Nurturing content was provided in the form of contributions on the will, the beat of heart and lungs and Spirit Beholding. Peter Selg spoke of the human will as a phenomenon that has really only been described quite recently. Christine Gruwez and Constanze Kaliks illustrated the beat of heart and lungs making their topic tangible even in their delivery.

Christine Gruwez explored the meaning of ‘movement’ in our relationship with the world, our standing between cosmic heights and earthly depths, our horizontal relationship with each other. She described the awakening of the heart and the emergence of warmth, of centre and periphery, the rhythms of time and how we become contemporaries of a particular time. She continued by referring to different kinds of courage: the courage for the fragment that bears within it future potentiality. The courage to be vulnerable lets us acknowledge that we don’t live in a world permeated by god but in one where we remain connected to the divine due to Michael. And finally, she spoke of the courage to wake up which needed to be complemented by the courage to stay awake.

Constanza Kaliks described how, in the centre of centres, the heart, we are connected with the world-I. We have a relationship with time and the world of emerging deeds. Referring to Paulo Freire, she explained how we each represent our own ‘condition’ which is, however, not determined but allows for new developments.

In a dialogue, Christiane Haid and Wolfgang Tomaschitz explored the realm of Spirit Beholding based on the importance of thinking (see here for an abridged version of their conversation).
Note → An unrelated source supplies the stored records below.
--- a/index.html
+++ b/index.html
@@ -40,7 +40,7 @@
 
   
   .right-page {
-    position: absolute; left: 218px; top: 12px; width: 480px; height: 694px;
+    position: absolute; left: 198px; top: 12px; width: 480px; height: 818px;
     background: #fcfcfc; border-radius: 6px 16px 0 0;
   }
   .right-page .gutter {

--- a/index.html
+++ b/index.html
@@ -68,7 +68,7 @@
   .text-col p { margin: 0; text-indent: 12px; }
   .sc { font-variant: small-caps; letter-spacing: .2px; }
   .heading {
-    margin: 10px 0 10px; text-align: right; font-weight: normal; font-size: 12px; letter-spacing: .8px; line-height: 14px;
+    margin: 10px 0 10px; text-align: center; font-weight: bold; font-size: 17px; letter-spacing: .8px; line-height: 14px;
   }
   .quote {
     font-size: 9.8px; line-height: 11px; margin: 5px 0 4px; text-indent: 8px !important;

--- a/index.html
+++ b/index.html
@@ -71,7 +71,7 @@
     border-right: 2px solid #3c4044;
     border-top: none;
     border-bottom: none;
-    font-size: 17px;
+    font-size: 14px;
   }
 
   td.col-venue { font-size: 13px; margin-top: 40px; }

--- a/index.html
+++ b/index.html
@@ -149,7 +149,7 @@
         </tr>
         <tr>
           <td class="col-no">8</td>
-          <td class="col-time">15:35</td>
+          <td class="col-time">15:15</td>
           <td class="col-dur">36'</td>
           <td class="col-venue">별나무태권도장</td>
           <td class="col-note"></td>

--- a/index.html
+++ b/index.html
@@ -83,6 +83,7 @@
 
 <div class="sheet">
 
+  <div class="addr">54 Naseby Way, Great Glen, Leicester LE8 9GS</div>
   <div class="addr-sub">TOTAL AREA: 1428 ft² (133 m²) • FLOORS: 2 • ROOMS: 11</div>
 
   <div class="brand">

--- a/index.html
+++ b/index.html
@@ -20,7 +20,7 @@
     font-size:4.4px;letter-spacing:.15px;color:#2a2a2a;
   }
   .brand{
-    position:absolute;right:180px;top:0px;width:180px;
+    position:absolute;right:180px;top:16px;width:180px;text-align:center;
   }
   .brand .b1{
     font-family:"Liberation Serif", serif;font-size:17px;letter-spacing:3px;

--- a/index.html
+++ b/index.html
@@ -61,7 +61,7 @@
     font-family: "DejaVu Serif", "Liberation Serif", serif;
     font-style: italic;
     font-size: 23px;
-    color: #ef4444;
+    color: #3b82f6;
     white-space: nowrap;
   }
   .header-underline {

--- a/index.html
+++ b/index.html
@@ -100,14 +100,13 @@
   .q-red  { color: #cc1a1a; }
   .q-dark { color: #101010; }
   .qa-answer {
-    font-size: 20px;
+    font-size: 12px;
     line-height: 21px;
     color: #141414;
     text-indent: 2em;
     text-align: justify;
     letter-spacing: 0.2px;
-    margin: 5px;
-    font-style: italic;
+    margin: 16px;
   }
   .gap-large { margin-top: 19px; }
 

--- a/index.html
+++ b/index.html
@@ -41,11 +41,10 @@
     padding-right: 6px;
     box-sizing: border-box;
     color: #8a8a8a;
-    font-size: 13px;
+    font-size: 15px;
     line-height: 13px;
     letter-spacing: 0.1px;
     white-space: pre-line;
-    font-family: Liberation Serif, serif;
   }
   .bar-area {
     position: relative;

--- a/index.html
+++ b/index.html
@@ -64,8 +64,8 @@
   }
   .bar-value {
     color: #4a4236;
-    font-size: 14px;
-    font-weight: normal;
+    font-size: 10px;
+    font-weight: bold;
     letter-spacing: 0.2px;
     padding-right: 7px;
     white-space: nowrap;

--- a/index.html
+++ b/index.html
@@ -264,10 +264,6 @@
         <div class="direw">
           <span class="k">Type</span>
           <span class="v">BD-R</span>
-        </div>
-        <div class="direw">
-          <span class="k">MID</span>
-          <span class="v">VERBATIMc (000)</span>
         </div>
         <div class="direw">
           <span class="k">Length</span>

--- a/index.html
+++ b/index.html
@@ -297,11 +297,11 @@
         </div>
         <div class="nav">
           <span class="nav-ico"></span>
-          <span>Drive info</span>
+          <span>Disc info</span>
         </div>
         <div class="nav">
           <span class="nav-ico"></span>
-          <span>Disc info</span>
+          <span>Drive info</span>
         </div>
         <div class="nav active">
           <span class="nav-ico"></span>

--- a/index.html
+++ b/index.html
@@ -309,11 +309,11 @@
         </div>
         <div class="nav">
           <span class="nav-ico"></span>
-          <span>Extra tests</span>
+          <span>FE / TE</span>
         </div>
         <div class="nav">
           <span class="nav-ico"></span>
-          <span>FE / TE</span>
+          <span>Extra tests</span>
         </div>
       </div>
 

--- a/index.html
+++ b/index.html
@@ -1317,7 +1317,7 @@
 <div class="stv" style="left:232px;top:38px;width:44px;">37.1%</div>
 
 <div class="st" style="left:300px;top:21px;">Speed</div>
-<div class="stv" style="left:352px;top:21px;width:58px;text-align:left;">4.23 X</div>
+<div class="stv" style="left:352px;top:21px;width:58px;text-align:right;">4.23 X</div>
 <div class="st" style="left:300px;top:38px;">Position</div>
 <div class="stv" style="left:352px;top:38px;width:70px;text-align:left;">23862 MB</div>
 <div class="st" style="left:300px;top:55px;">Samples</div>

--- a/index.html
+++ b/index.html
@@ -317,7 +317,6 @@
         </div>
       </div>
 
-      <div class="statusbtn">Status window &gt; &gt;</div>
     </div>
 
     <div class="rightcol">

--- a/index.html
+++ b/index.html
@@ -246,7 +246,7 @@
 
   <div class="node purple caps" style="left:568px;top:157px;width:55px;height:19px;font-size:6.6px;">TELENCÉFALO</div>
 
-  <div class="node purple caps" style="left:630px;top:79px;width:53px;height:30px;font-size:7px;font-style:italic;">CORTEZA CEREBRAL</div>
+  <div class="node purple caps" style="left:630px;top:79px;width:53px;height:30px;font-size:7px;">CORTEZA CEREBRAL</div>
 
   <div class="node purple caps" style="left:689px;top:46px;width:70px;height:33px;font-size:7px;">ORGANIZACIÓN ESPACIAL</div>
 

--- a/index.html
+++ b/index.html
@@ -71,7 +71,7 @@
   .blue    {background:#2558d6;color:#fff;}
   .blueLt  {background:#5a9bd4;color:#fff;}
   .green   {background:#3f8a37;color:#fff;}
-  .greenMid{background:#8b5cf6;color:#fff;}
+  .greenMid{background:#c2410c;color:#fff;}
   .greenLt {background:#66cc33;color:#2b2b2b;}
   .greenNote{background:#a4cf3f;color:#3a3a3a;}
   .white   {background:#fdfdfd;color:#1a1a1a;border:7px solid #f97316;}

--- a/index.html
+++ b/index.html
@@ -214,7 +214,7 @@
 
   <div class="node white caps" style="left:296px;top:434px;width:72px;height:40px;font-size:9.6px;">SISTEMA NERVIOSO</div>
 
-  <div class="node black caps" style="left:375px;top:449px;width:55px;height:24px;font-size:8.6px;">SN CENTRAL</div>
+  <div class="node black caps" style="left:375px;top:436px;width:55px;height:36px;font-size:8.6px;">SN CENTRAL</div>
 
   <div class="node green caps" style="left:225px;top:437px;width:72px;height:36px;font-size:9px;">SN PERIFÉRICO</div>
The breadth of anthroposophical activities was apparent in many projects and achievements, for instance in the vigour and potential of visions, the importance of individual actions and the vitality as well as mortality of institutions. It was mentioned again and again how anthroposophy can re-enliven cultural traditions by helping people to unlock their (spiritual) content in a new way.

Lastly, the earnestness and creative commitment of the many young people was strongly tangible in their presentation on stage, their filing off the stage at the end mirroring the opening ceremony.

The global character of the conference was noticeable in the choice of both English and German as conference languages and the fact that there was interpretation into Chinese, French, Italian, Portuguese, Russian and Spanish.

First resonance

The conference was so intense that I felt almost hung-over afterwards: a great celebration, brimming over with content … The preparation team is now evaluating the feedback and the many results. A first impression of the comments is that they speak of a great success, gratitude, balance and a Goetheanum of openness. From some I heard the wish for more flexible formats where something can grow between those present.

Any agreements and future plans will be reported on as soon as the evaluation process is complete.